**TASK REQUIREMENTS:**
Repeat only the lines from the one that contains "Two Souls Anniversary" through the final line of the listing below, exactly, please, without pictures.

-------------------------

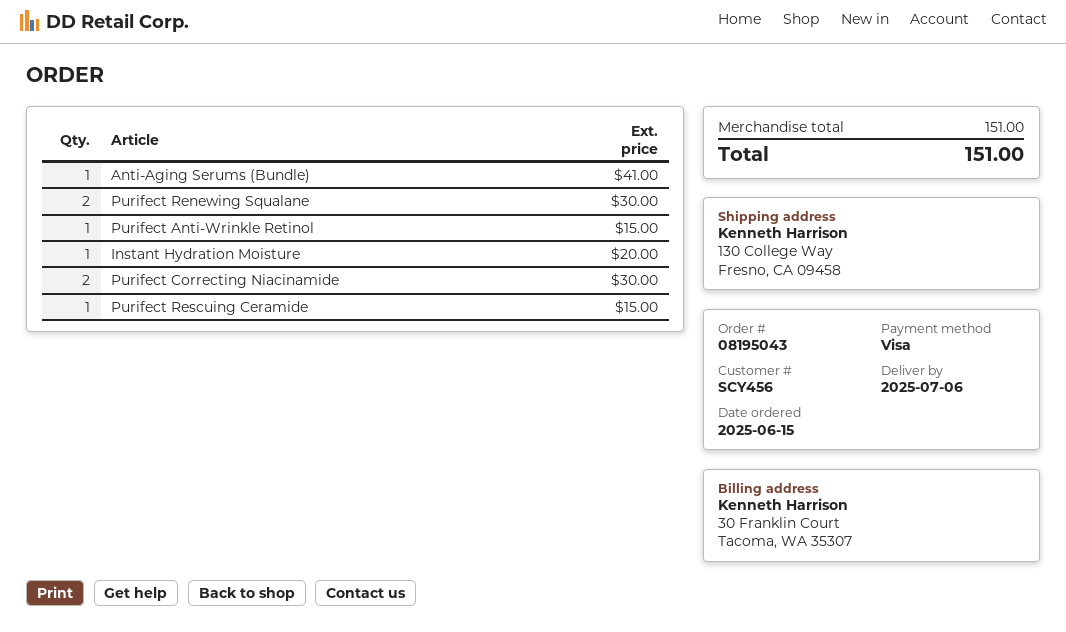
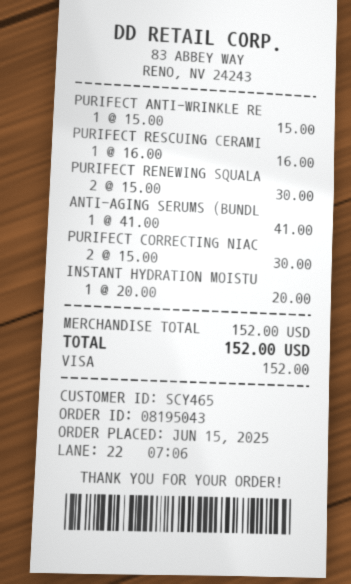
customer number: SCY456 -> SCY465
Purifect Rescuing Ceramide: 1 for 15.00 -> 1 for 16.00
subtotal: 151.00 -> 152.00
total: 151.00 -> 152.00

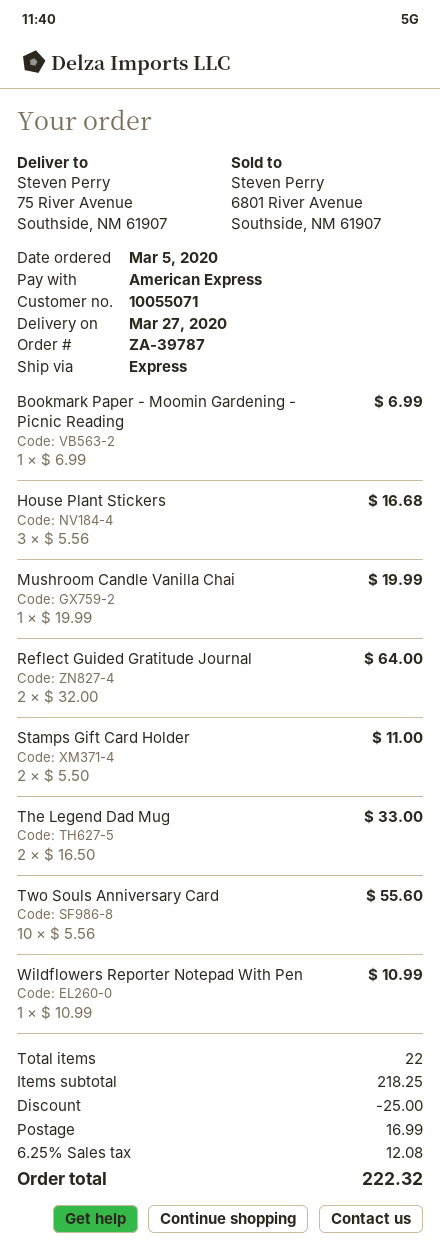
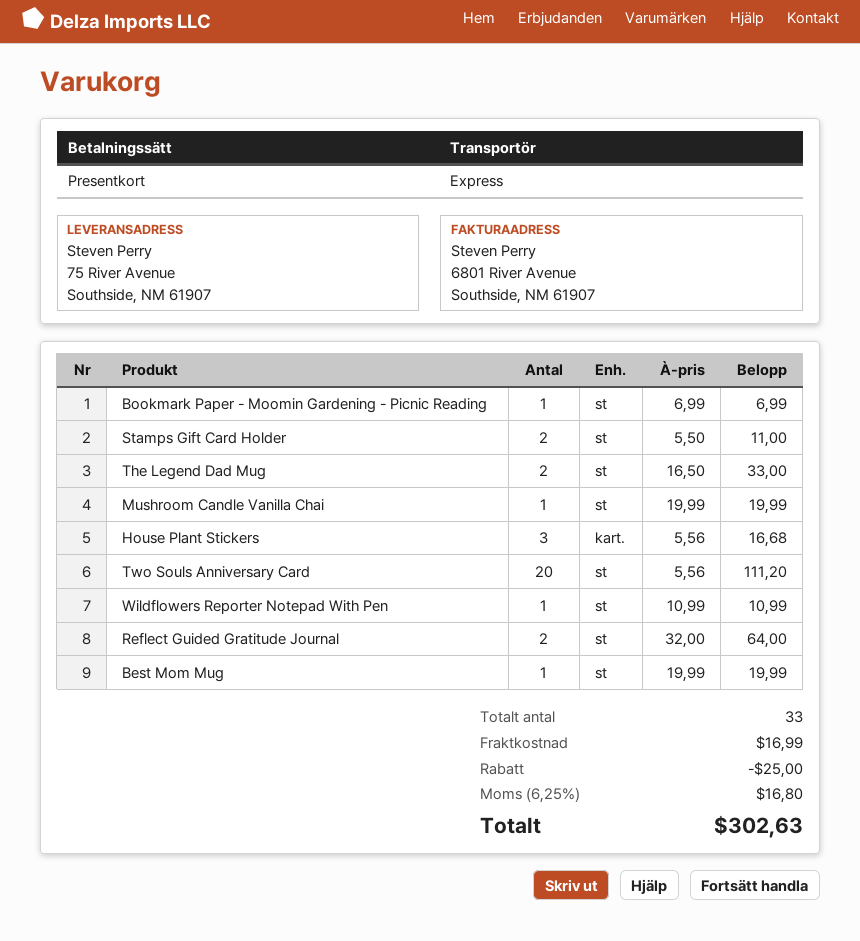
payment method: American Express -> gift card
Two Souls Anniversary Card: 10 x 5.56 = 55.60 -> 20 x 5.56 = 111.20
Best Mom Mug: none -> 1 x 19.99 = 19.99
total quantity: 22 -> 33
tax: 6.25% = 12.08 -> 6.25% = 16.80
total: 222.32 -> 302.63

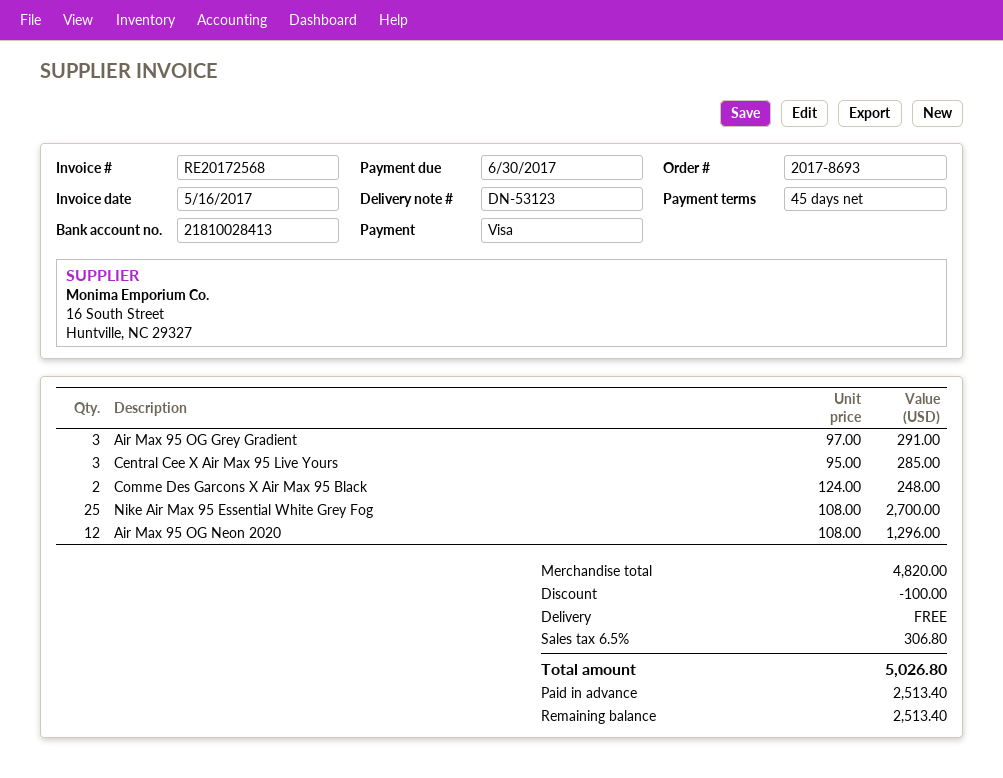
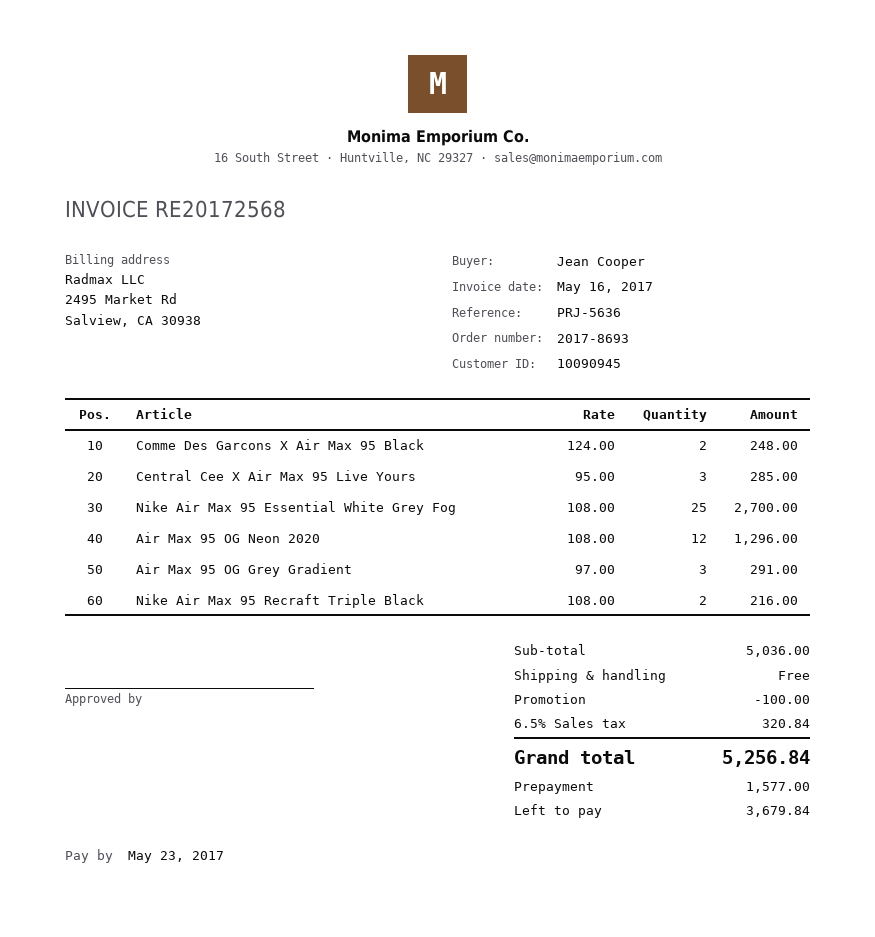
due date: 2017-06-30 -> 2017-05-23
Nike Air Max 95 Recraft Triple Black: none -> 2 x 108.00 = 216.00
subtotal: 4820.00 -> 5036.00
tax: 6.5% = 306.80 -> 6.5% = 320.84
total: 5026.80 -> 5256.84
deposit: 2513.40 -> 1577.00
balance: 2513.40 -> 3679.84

-------------------------

**TASK OUTPUT:**
Two Souls Anniversary Card: 10 x 5.56 = 55.60 -> 20 x 5.56 = 111.20
Best Mom Mug: none -> 1 x 19.99 = 19.99
total quantity: 22 -> 33
tax: 6.25% = 12.08 -> 6.25% = 16.80
total: 222.32 -> 302.63

due date: 2017-06-30 -> 2017-05-23
Nike Air Max 95 Recraft Triple Black: none -> 2 x 108.00 = 216.00
subtotal: 4820.00 -> 5036.00
tax: 6.5% = 306.80 -> 6.5% = 320.84
total: 5026.80 -> 5256.84
deposit: 2513.40 -> 1577.00
balance: 2513.40 -> 3679.84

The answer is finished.